As Trump is quick to adapt, I think it is possible a course correction will start to occur about half a year after he takes office. The Trans-Pacific Partnership agreement is clearly more logical as a U.S. strategy for dealing with China than slapping high tariffs on Chinese imports would be. Japan should be prepared for the United States to think again about ratification of the TPP, either through Trump himself correcting his course or through the next administration.
Fortunately, Abe can talk to Trump. It is important to make Trump open his eyes to the responsibility the United States has to uphold the world order, by encouraging and praising him by saying, “Without the United States, the world does not hold together.” If the United States plays its role in the global order, Japan can be a good assistant standing beside it. Japan can boost its presence if it plays the role of explaining Trump’s views to China, South Korea and nations in Southeast Asia.

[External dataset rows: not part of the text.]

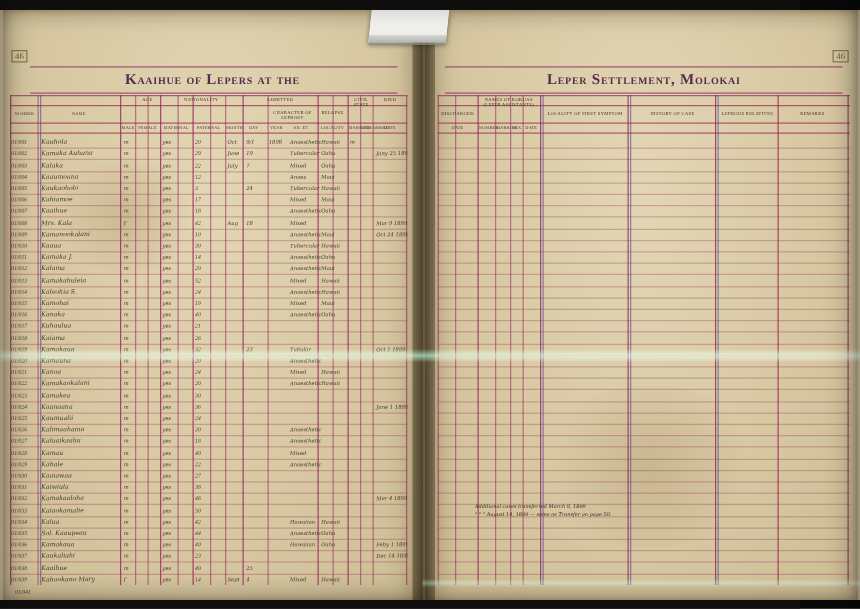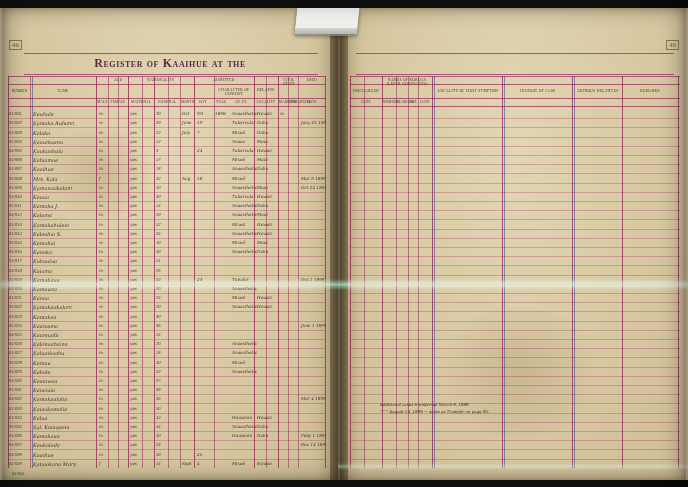--- a/index.html
+++ b/index.html
@@ -157,7 +157,7 @@
     <div class="headrule r"></div>
     <div class="headrule r2"></div>
 
-    <div class="head l">Register of Kaaihue at the</div>
+    <div class="head l">Kaaihue of Lepers at the</div>
 
     <div class="tbl l">
 

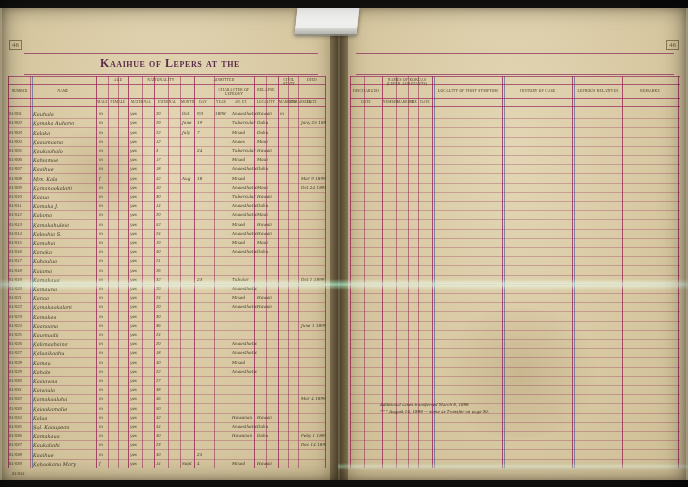--- a/index.html
+++ b/index.html
@@ -158,6 +158,7 @@
     <div class="headrule r2"></div>
 
     <div class="head l">Kaaihue of Lepers at the</div>
+    <div class="head r">Leper Settlement, Molokai</div>
 
     <div class="tbl l">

If a Japanese prime minister has a special relationship with a U.S. president and plays the role of coordinator in the Asia-Pacific region, the value of the Japan-U.S. alliance will soar. After the end of World War II, there were certain prime ministers who were very much aware of this and implemented it through their policies: Nobusuke Kishi, Eisaku Sato and Yasuhiro Nakasone.
I think this is an opportunity to conduct diplomacy in a particularly Japanese way toward both the United States and Asia.
This interview was conducted by Yomiuri Shimbun Senior Writer Tatsuya Fukumoto.
Iokibe is an expert in Japanese political and diplomatic history. He was a professor at Kobe University, president of the National Defense Academy and chairman of the Reconstruction Design Council in Response to the Great East Japan Earthquake. Iokibe has been in his current post since 2012. He is the author of many books, including “The Japan-U.S. War and the Emergence of Postwar Japan.” He is 73.